--- Exercise directions ---
Beginning with the line that holds "font-size: 16px ->" in the data below, give again every line through the one that holds "html: none ->", exactly as written.

--- Information shown ---

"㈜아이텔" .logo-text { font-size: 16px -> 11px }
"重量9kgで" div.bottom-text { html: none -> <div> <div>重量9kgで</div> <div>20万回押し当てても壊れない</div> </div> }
--
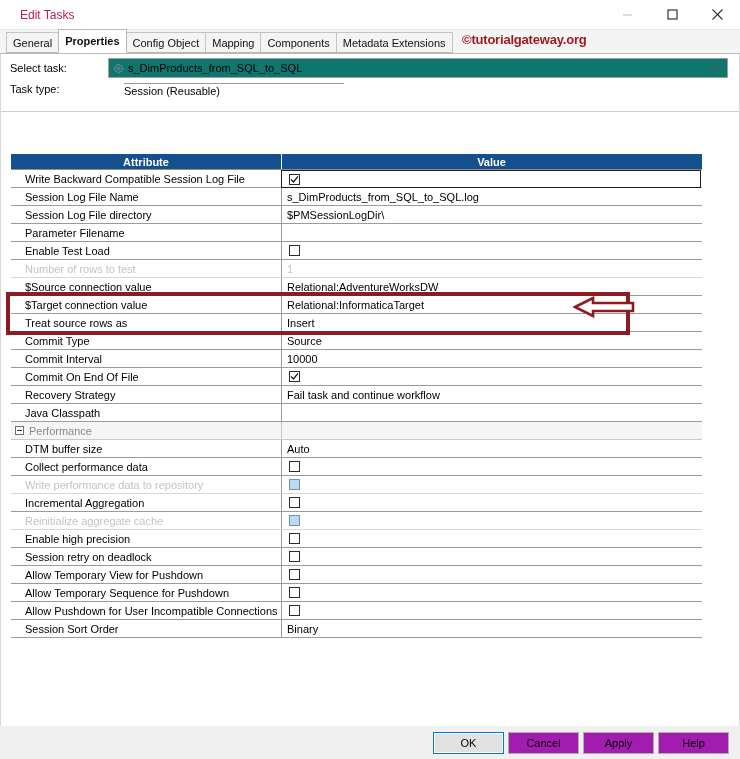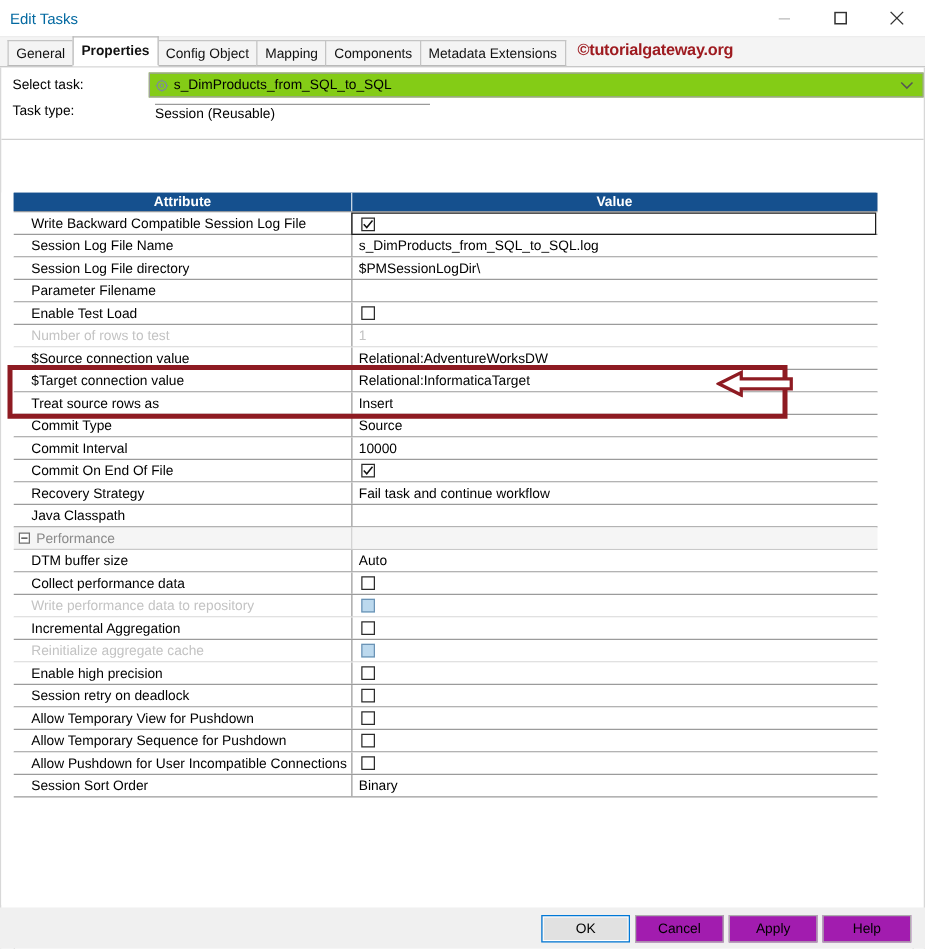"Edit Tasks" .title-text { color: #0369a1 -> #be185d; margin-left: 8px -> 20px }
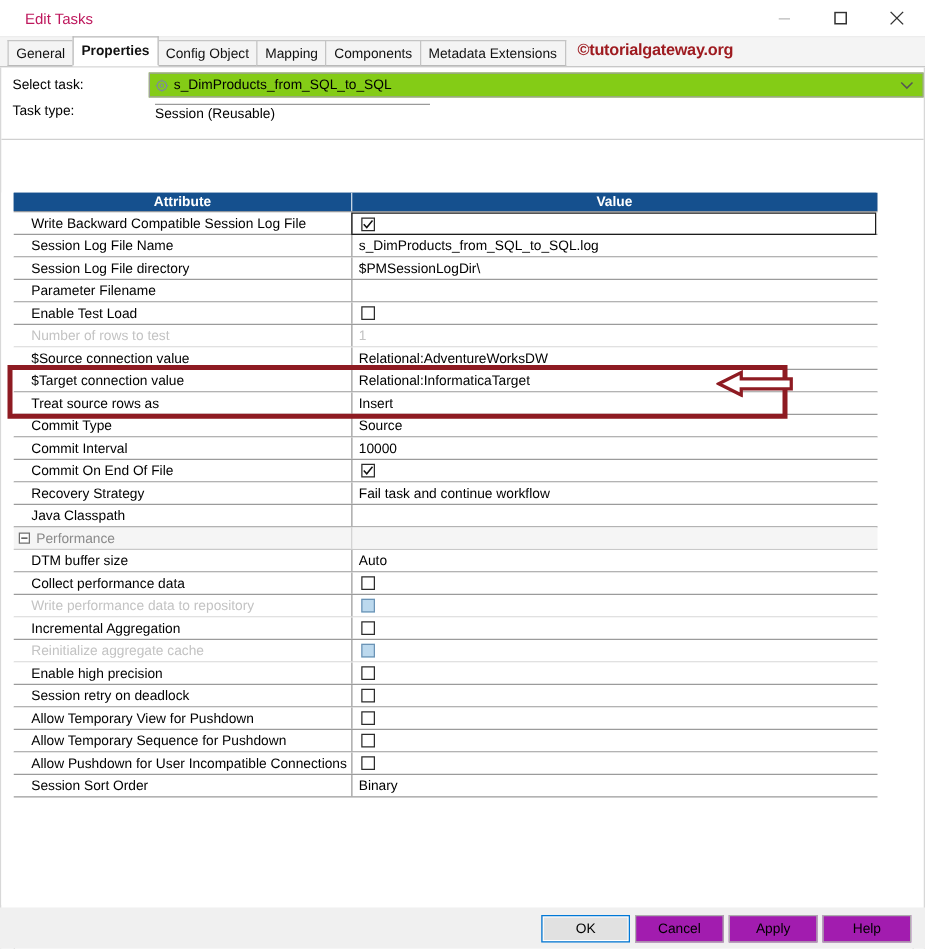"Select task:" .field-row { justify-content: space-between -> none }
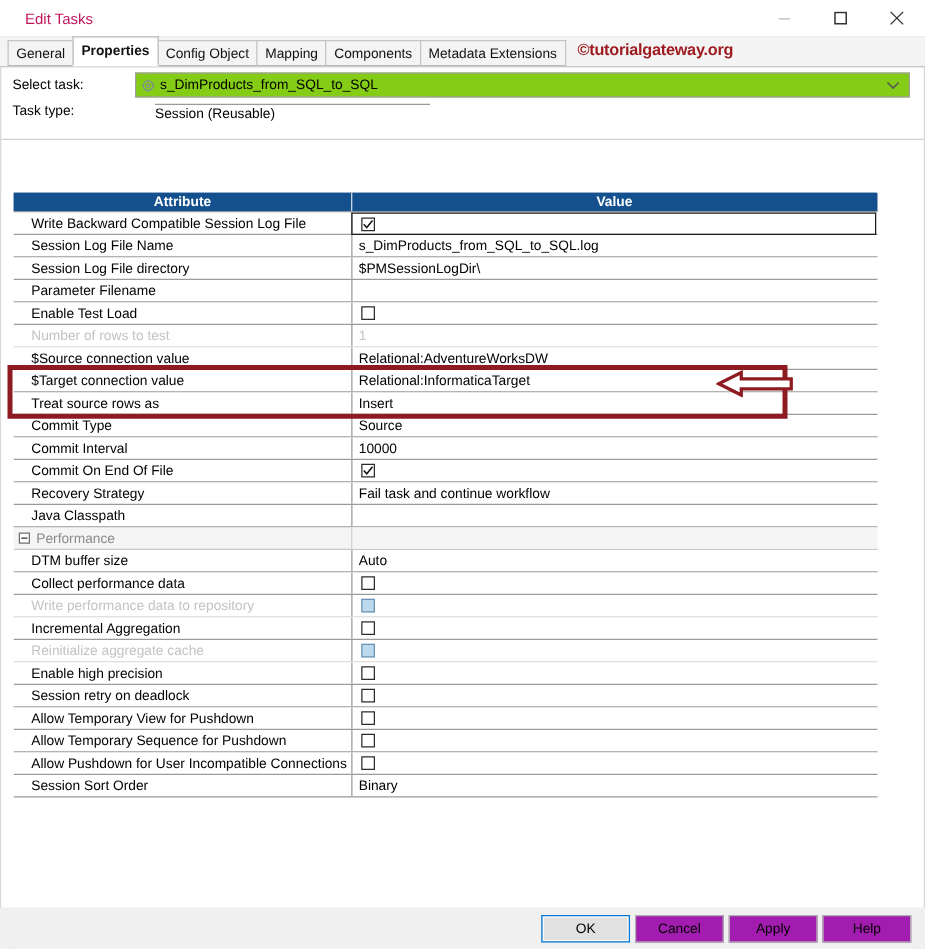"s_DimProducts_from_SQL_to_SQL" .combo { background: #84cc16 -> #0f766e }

--- Output of the task ---
"㈜아이텔" .logo-text { font-size: 16px -> 11px }
"重量9kgで" div.bottom-text { html: none -> <div> <div>重量9kgで</div> <div>20万回押し当てても壊れない</div> </div> }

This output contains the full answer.